- [REQUIRED WORK]: Under this line is a listing; return exactly the lines starting at the one with "background: #8b5cf6 ->" and running down to the one with "file or drop", and leave out its pictures.
[EXERCISE MATERIAL]
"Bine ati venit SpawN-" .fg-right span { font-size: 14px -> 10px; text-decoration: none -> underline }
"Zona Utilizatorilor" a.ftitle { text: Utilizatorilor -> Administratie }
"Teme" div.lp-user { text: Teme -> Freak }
[/EXERCISE MATERIAL]
[EXERCISE MATERIAL]
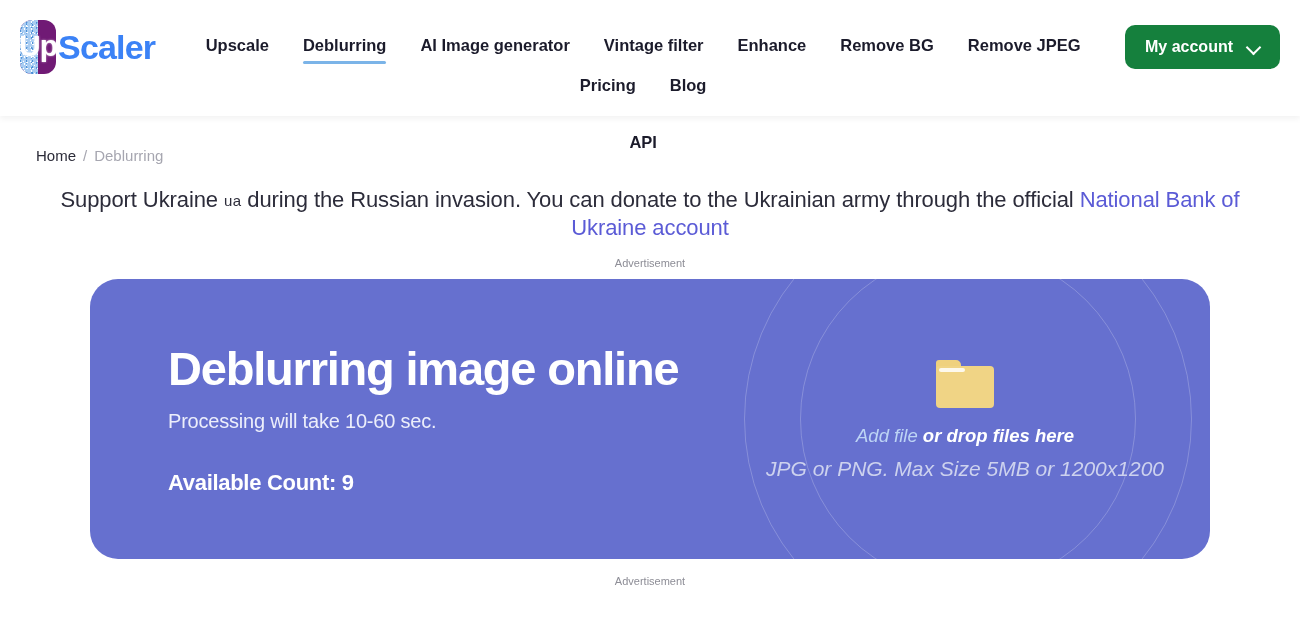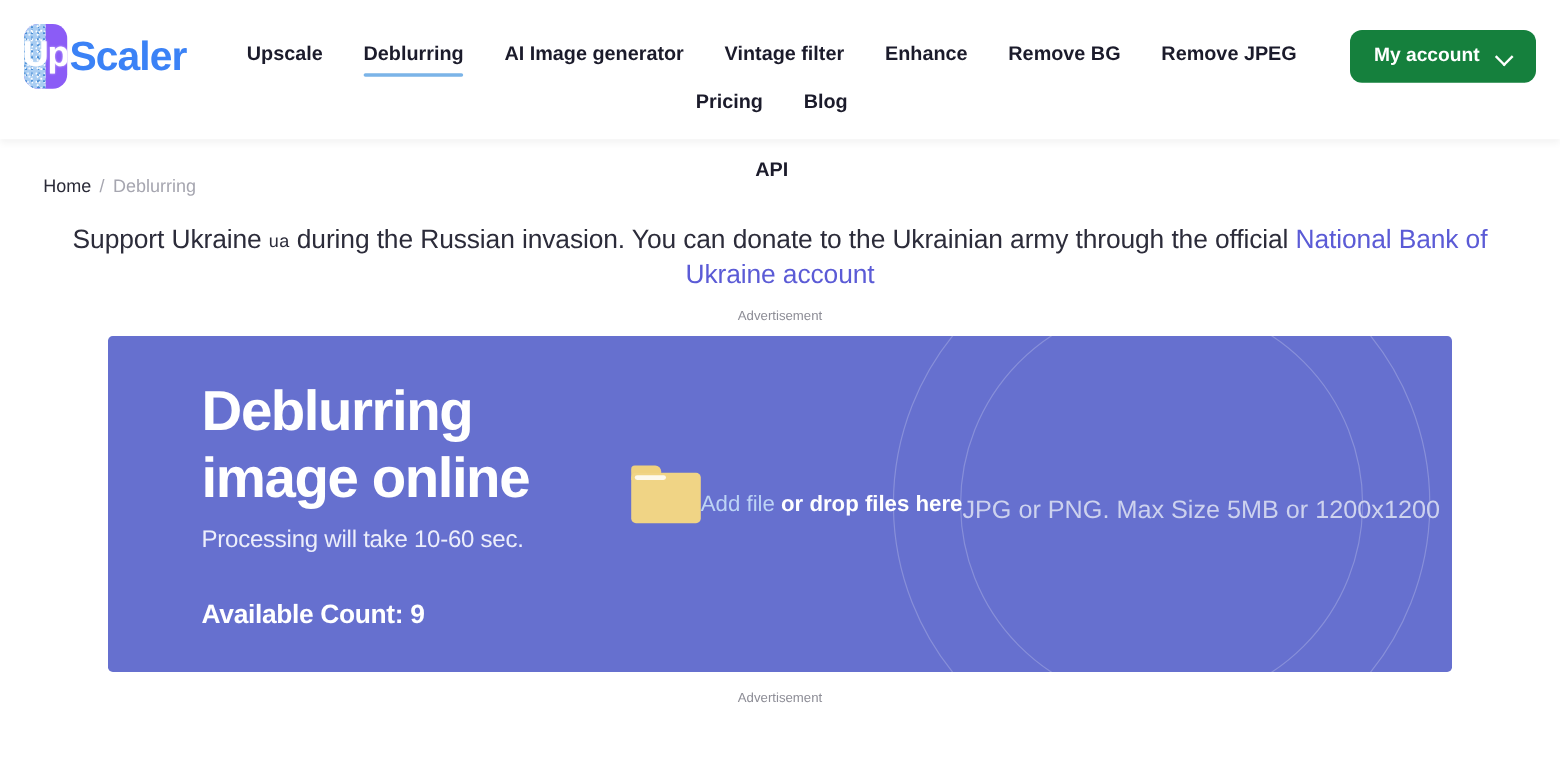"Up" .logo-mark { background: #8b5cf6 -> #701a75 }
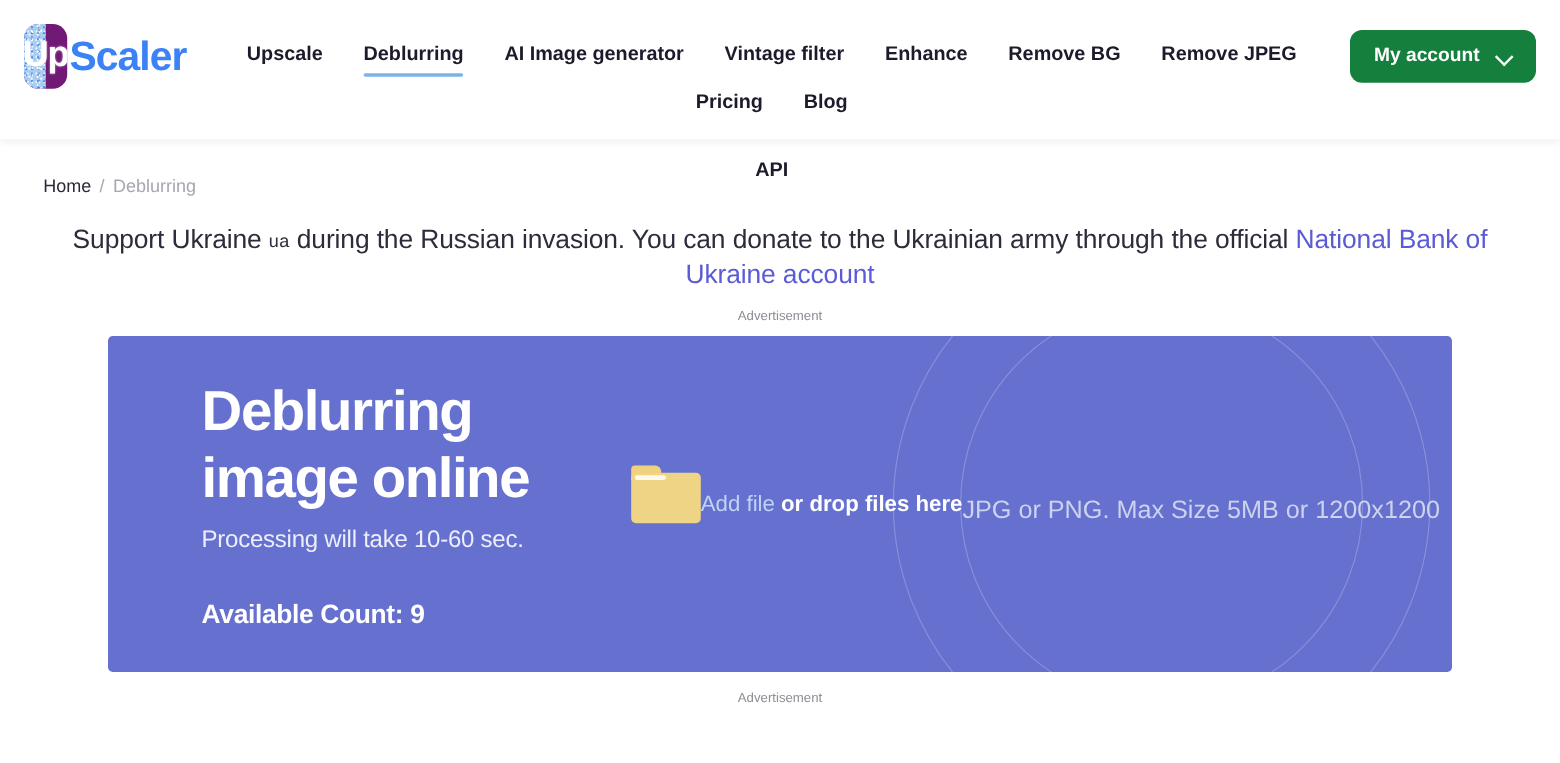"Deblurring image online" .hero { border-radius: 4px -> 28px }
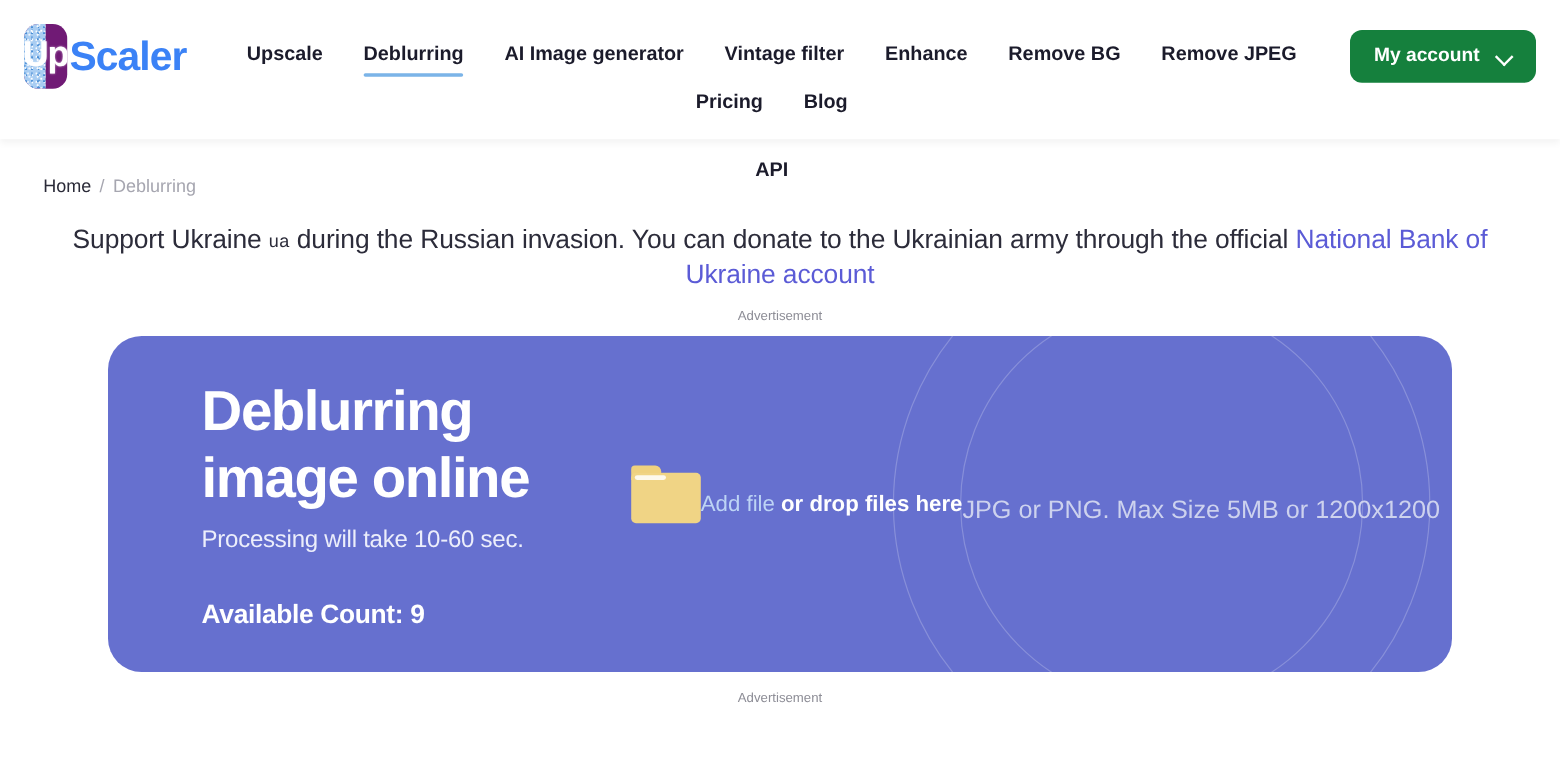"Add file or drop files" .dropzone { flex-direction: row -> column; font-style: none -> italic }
[/EXERCISE MATERIAL]
- [RESPONSE BELOW]:
"Up" .logo-mark { background: #8b5cf6 -> #701a75 }
"Deblurring image online" .hero { border-radius: 4px -> 28px }
"Add file or drop files" .dropzone { flex-direction: row -> column; font-style: none -> italic }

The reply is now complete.